I was introduced to Russian film maker Anderi Tarkovsky this year and I like his aesthetic. I watched most of Solyaris with my dad (I fell asleep, which I later learned is normal for a Tarkovsky film) and I saw Stalker for a philosophy class (I think you would like it Stalker Dad; in the same way you like Dune and 2001, which means you should watch them on the road since mom would hate them). Both films are extremely slow paced and have long curves of continuity. Watching his films is sometimes like meditating or contemplating a painting that occasionally moves. It's an experience similar to watching one of Malick's films. In both cases cinematography is foregrounded and much more important than it is in conventional Hollywood cinema.

Hopefully this year I'll keep my list better updated. I've toyed with the idea of having a seperate blog just to write about film. I'm hoping to start practicing writing movie reviews soon. An old friend of mine that majored in film studies in college started writing film reviews again and I've rather enjoyed reading them. I'll try not to get too technical.

The Science of Sleep (Gondry)
Derrida (Dick, Ziering Kofman)
Il Postino (Radford)
Crimes and Misdemeanors (Allen)
Ghost Dance (McMullen)
Wall-E (Stanton)
Viridiana (Buñuel)
The Thin Red Line (Malick)
The Dark Knight (Nolan)
The Apartment (Wilder)
Stalker (Tarkovsky)
Soldados de Salamina (Trueba)
Minority Report (Spielberg)
Lawrence of Arabia (Lean)
El ángel exterminador (Buñuel)
El orfanato (Bayona)
El espíritu de la colmena (Erice)
Being There (Ashby)
Bananas (Allen)

Monday, January 19, 2009

Tom Sellecks or "Lo que se siente tener un bigote"

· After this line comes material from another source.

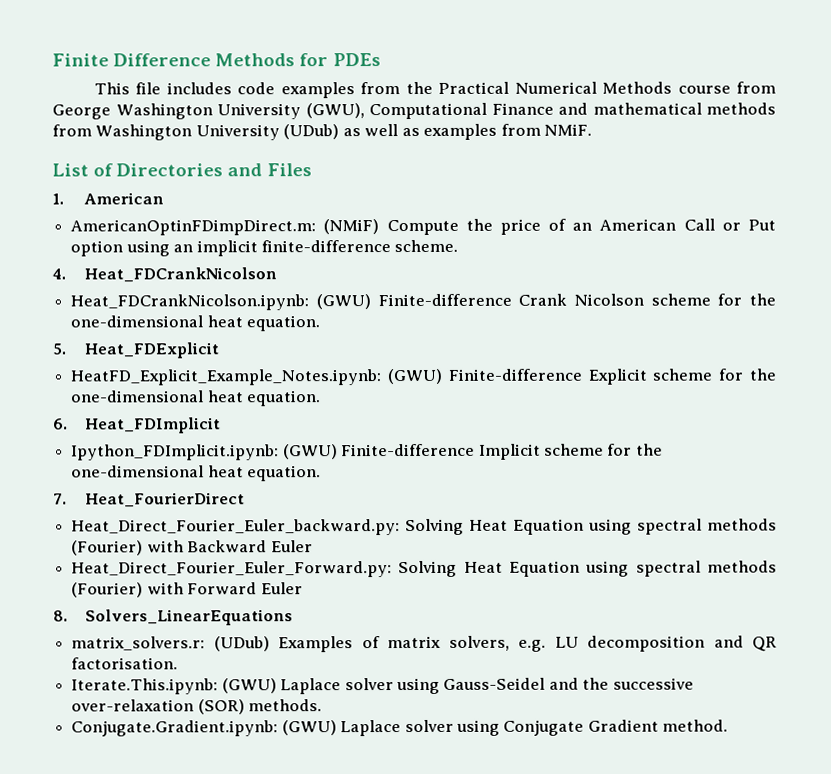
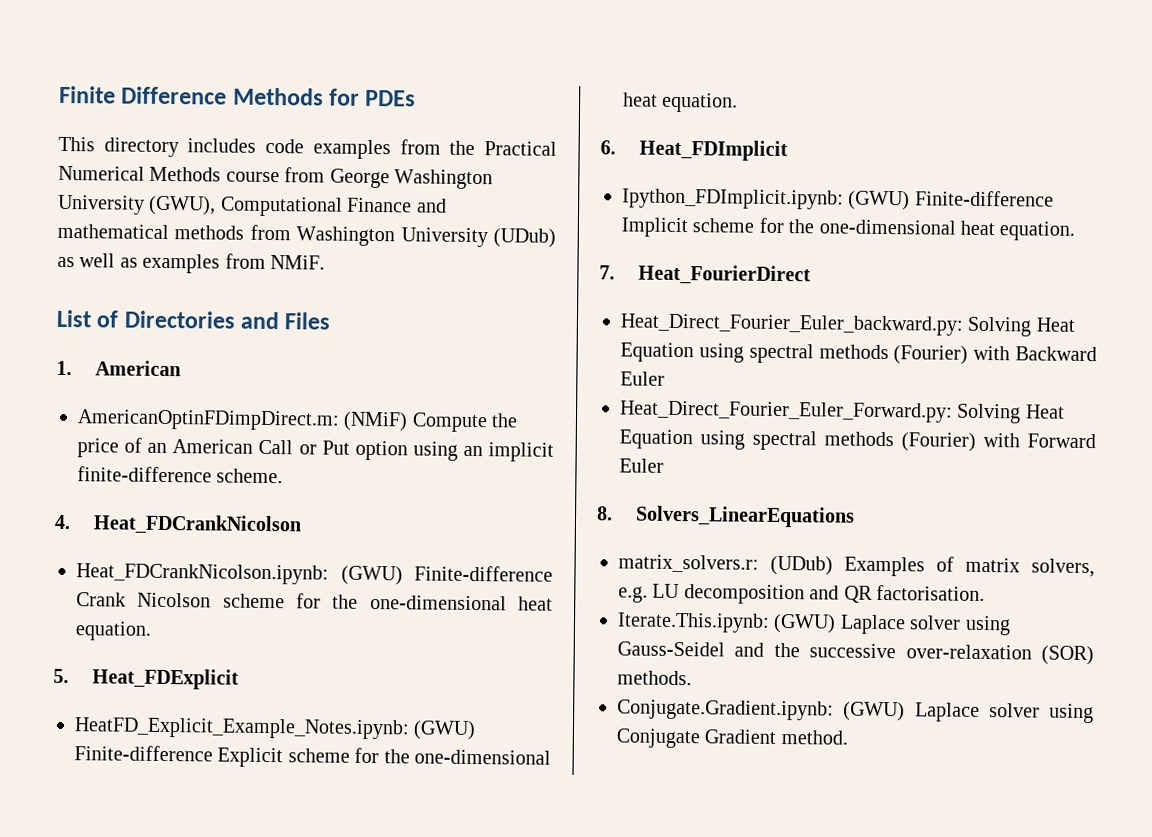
- This file includes code examples from the Practical Numerical Methods course from George Washington University (GWU), Computational Finance and mathematical methods from Washington University (UDub) as well as examples from NMiF.
+ This directory includes code examples from the Practical Numerical Methods course from George Washington University (GWU), Computational Finance and mathematical methods from Washington University (UDub) as well as examples from NMiF.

I can't take credit for this, my friend and colleague Paul showed me this brilliant advertisement for the Buenos Aires Independent Film Festival. Si no es para vos, you fail the sense of humor test.

Martin Luther King Jr. Day

Lyndon B. Johnson and Martin Luther King Jr. courtesy Wikipeida free images.

This morning after I woke up and started my chores, I remembered that we have a decent stereo system in the living room. What to listen to on MLK Jr. Day while doing chores? Yes, that's right, old U2.


Much of what we do every day is remember things we already know. My thesis explores the notion of the ghost as a function of remembrance, more specifically the ethics of remembering. Today some ghosts from 1984 helped me remember the courage of a man who stood for what he believed to be right. In doing so he changed the way generations would view their brothers and sisters. Happy Martin Luther King Jr. Day.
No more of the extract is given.